Whitney then presents his reader with a total of 17 numbered chapters, each broken up into smaller sections set off by headers. Chapter 1 describes the founding and origins of the Allison firm, while Chapter 2, a very brief chapter, speaks to the first flight of the V-1710 engine. Chapter 3 describes the new pursuit ships the U.S. Army Air Corps sought to develop in the 1930's, inspired by the development of engines such as the V-1710.

Chapters 4-6 cover the introduction of the V-1710 to military service, starting with its rather rough debut in the Curtiss P-40 series of fighters. Chapters 7 and 8 talk about the earliest models of the V-1710 built for both the Army and the Navy--the Navy's use intended for installations aboard the huge rigid airshis in vogue with the service in the early 1930's. Chapters 9 through 13 cover specific models of the engine that constituted the bulk of Allison's production, while Chapter 14 involves the more exotic V-3420 engine--essentially two V-1710 engines combined into a single powerplant.

Chapter 15 can be considered the whole point of the book--a comparison between Allison's engine and the Rolls-Royce V-1650 Merlin engine. Chapter 16 speaks to specific engineering challenges of the V-1710, while Chapter 17 is about how Allision went about making the engine during the war. Chapter 18 concerns the engine's post-World War II employment in various guises and platforms. Whiney also includes no fewer than 11 appendices covering a wide variety of V-1710 facts, statistics, and tables. There is also a comprehensive bibliography and an index.

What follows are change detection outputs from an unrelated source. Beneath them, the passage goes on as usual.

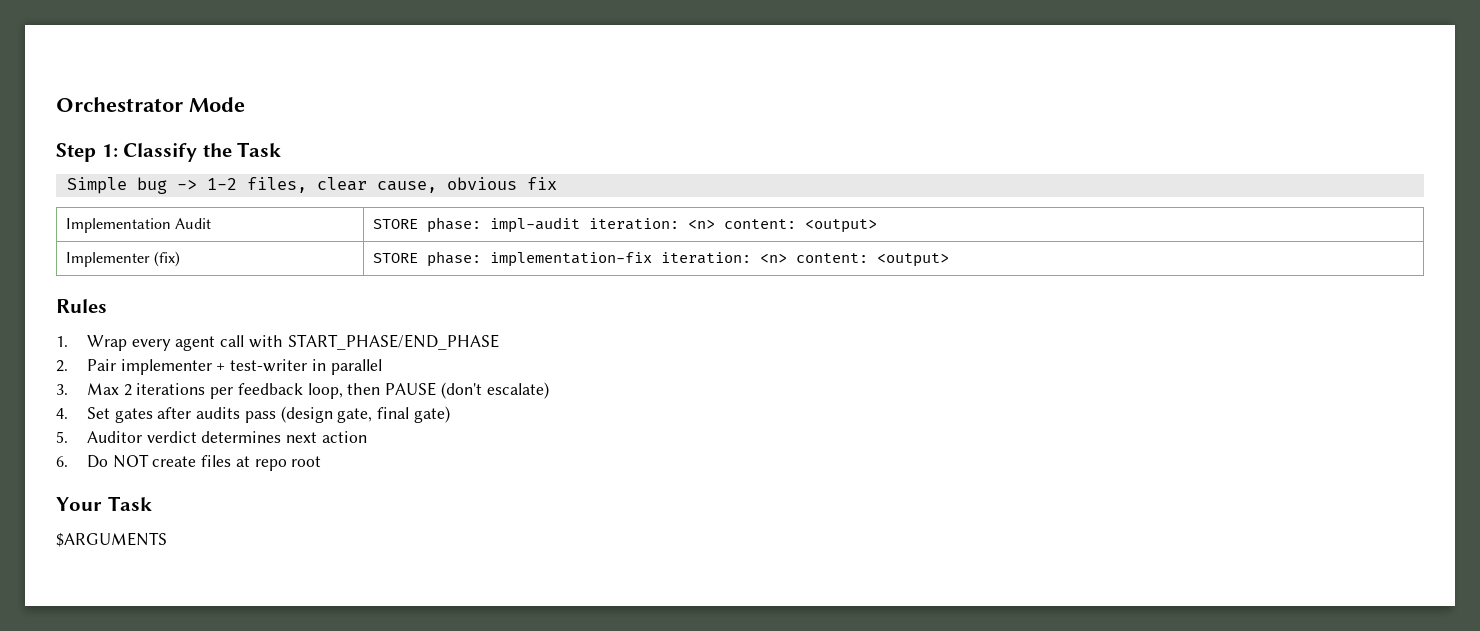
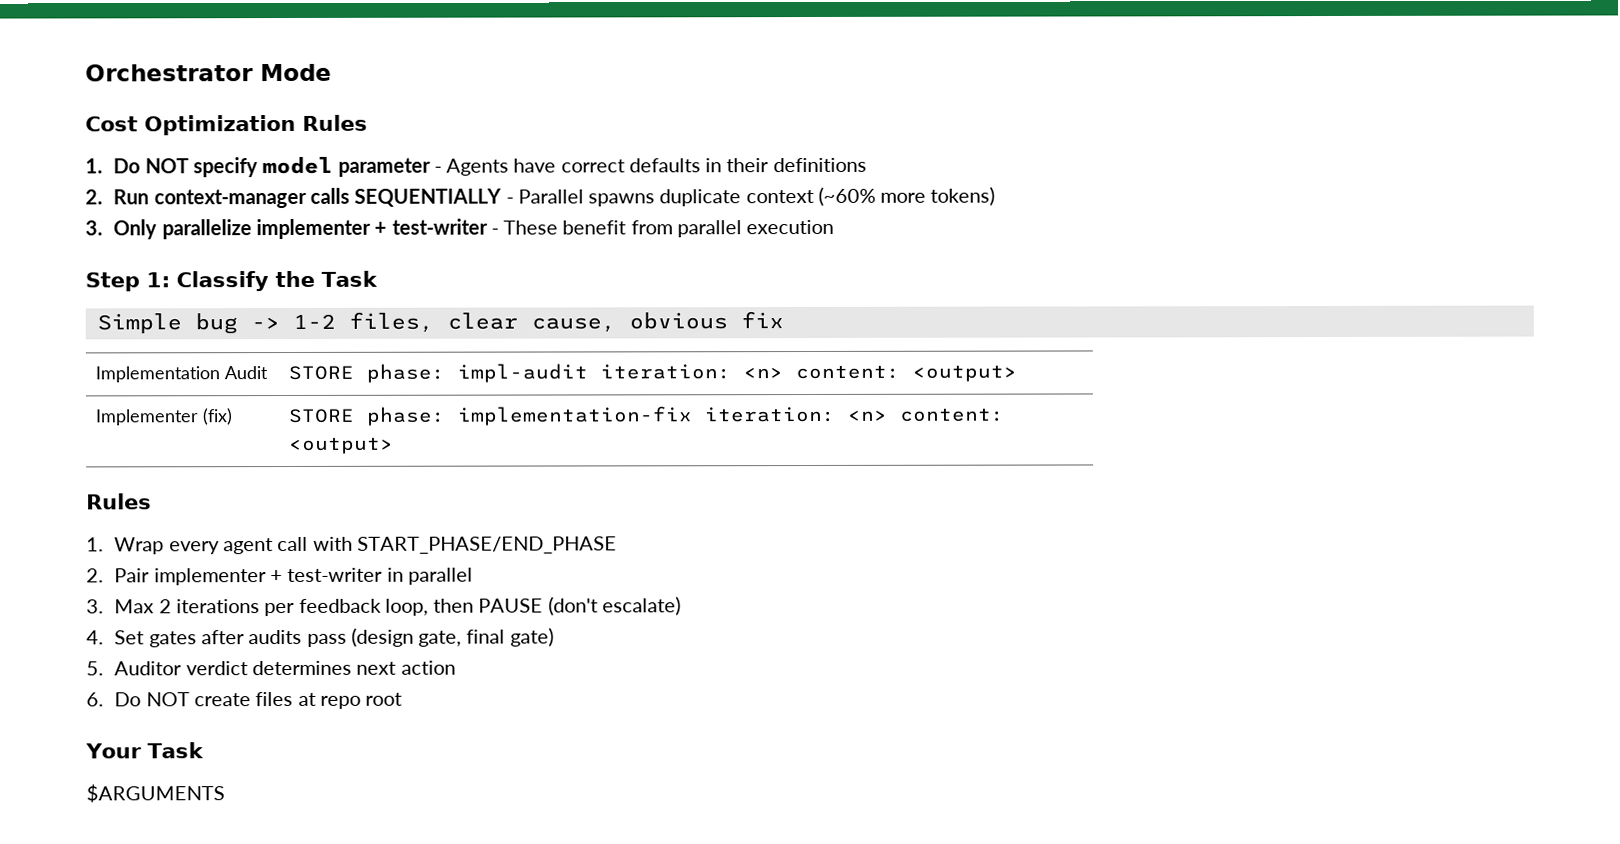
+ Cost Optimization Rules
+ 1. Do NOT specify model parameter - Agents have correct defaults in their definitions
+ 2. Run context-manager calls SEQUENTIALLY - Parallel spawns duplicate context (~60% more tokens)
+ 3. Only parallelize implementer + test-writer - These benefit from parallel execution

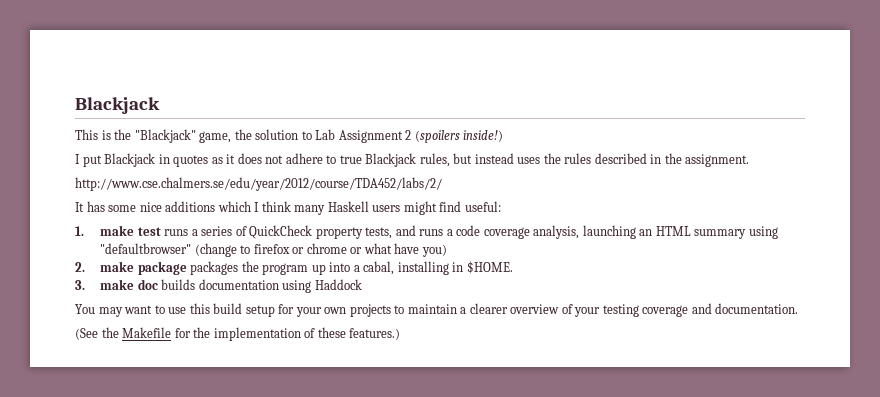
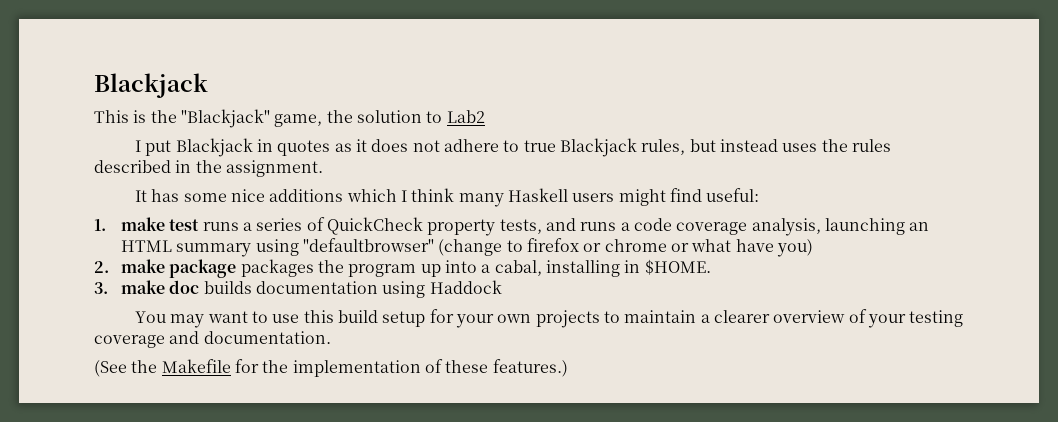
- This is the "Blackjack" game, the solution to Lab Assignment 2 (spoilers inside!)
+ This is the "Blackjack" game, the solution to Lab2
- http://www.cse.chalmers.se/edu/year/2012/course/TDA452/labs/2/

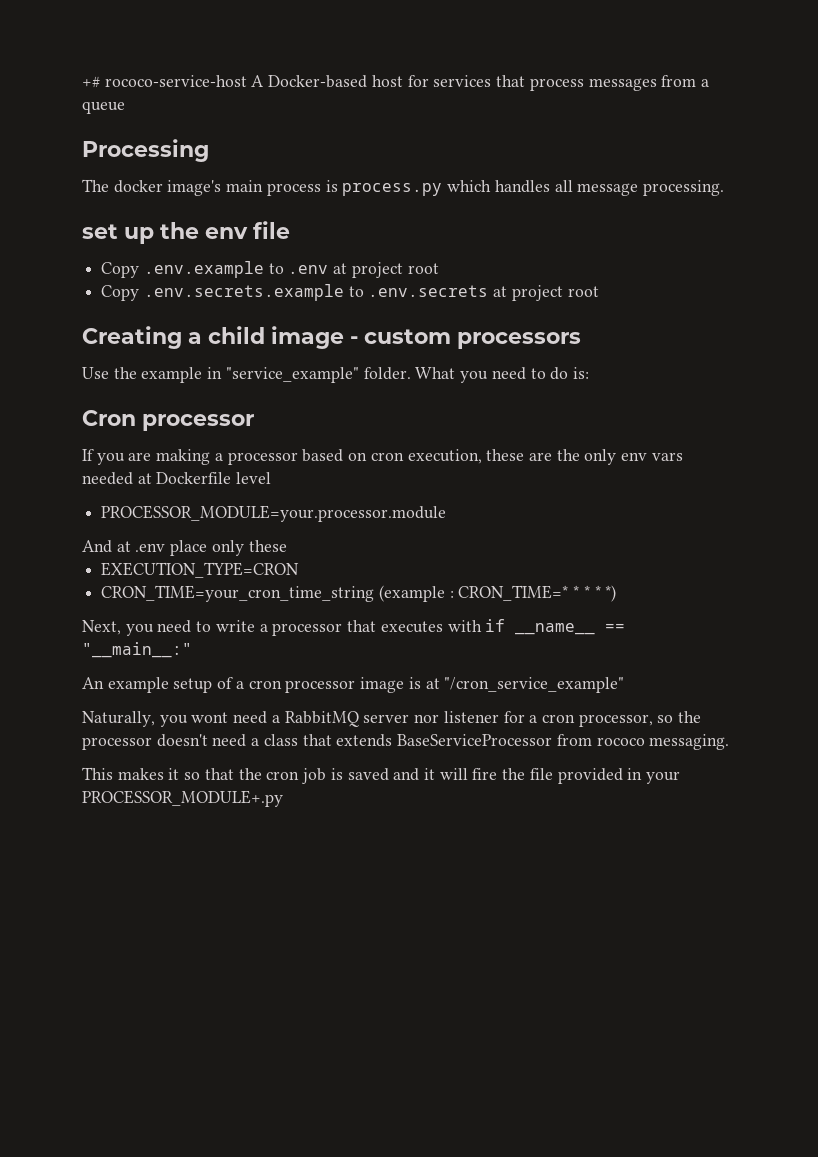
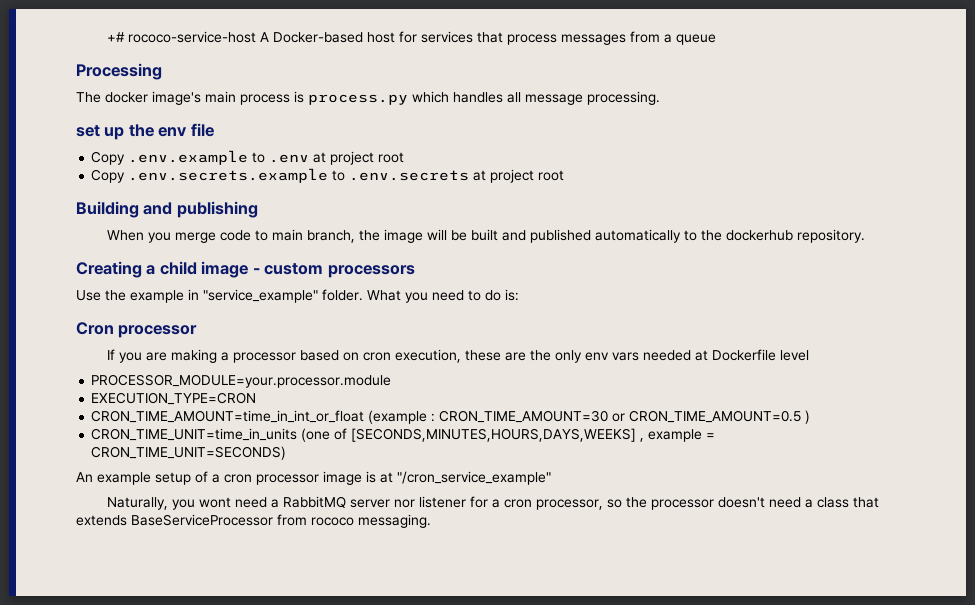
+ Building and publishing
+ When you merge code to main branch, the image will be built and published automatically to the dockerhub repository.
- And at .env place only these
- CRON_TIME=your_cron_time_string (example : CRON_TIME=* * * * *)
- Next, you need to write a processor that executes with if __name__ == "__main__:"
+ CRON_TIME_AMOUNT=time_in_int_or_float (example : CRON_TIME_AMOUNT=30 or CRON_TIME_AMOUNT=0.5 )
+ CRON_TIME_UNIT=time_in_units (one of [SECONDS,MINUTES,HOURS,DAYS,WEEKS] , example = CRON_TIME_UNIT=SECONDS)
- This makes it so that the cron job is saved and it will fire the file provided in your PROCESSOR_MODULE+.py

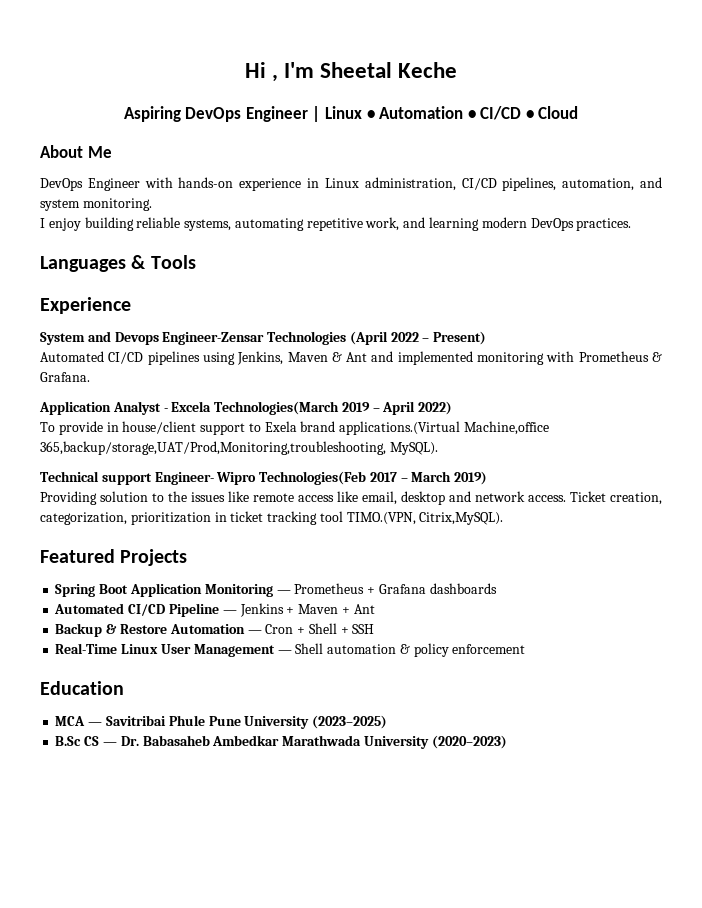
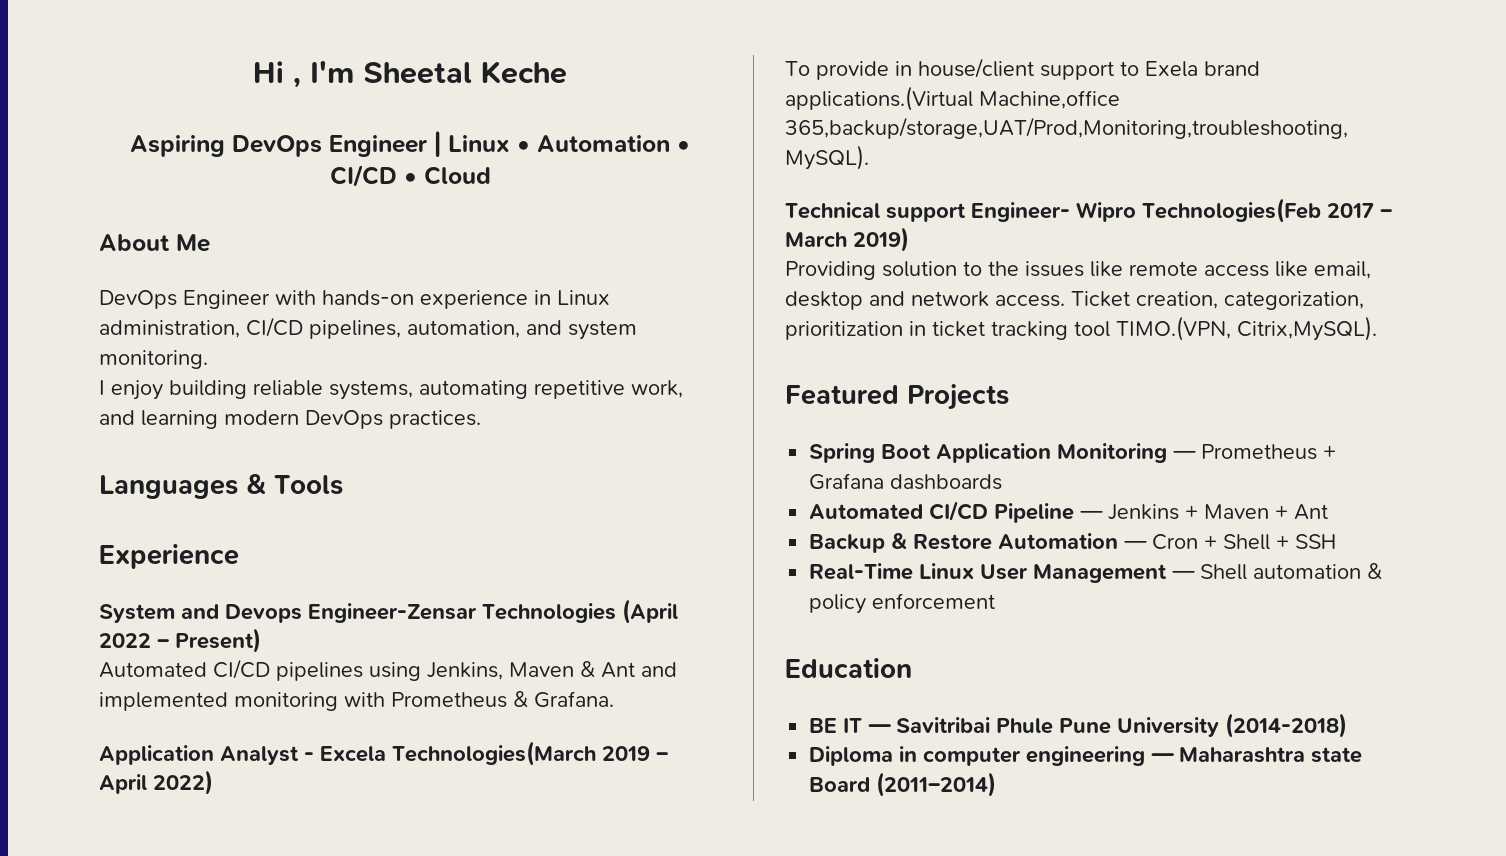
- MCA — Savitribai Phule Pune University (2023–2025)
- B.Sc CS — Dr. Babasaheb Ambedkar Marathwada University (2020–2023)
+ BE IT — Savitribai Phule Pune University (2014-2018)
+ Diploma in computer engineering — Maharashtra state Board (2011–2014)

While there is no doubt that the author has command of his subject, the question lies in how he uses that command. Whitney spends a great deal of effort to be an apologist for Allison (and by extension General Motors), but he never really gets into why such a defense should be necessary. The reader can infer this effort from reading Chapter 15 as Whitney compares the Allison product with Rolls-Royce's Merlin. The unspoken question in this Chapter is why should the British product (and by extension its American Packard relative) have such a sterling reputation while Allison's engine is dogged by history? What remains unspoken in the book is the V-1710's association with what aircraft enthusiasts would label substandard fighters. Both Allison-powered Bell P-39/63's and Curtiss P-40's were suitable for holding the line for the Allies in the early part of America's World War II, but they were not war winners in the fashion of Republic's big radial-powered P-47 and North American's elegant Merlin-powered P-51. The Allison-powered P-38 falls in between these two extremes, considered neither a dog nor a war-winner. So there is a perceived taint associated with the V-1710 regardless of facts. Was this book Whitney's attempt to defend Allison? If so, that defense left a lot to be desired.

A second problem with this book is the author's ability to impart knowledge to the reader. One need only look at the table of contents to observe that this book is an organizational Frankenstein with bits and pieces of information scattered across the length of the book. Evidence of this lack of organization appears in the needless repetition of events, facts, and people throughout. Coupled with the lack of organization is a poor writing style with numerous errors, chief of which is Whitney's apparent confusion between possessives and plurals. I place a lot of blame on Whitney's editors over at Schiffer, who did not perform their due diligence when preparing this book for publication.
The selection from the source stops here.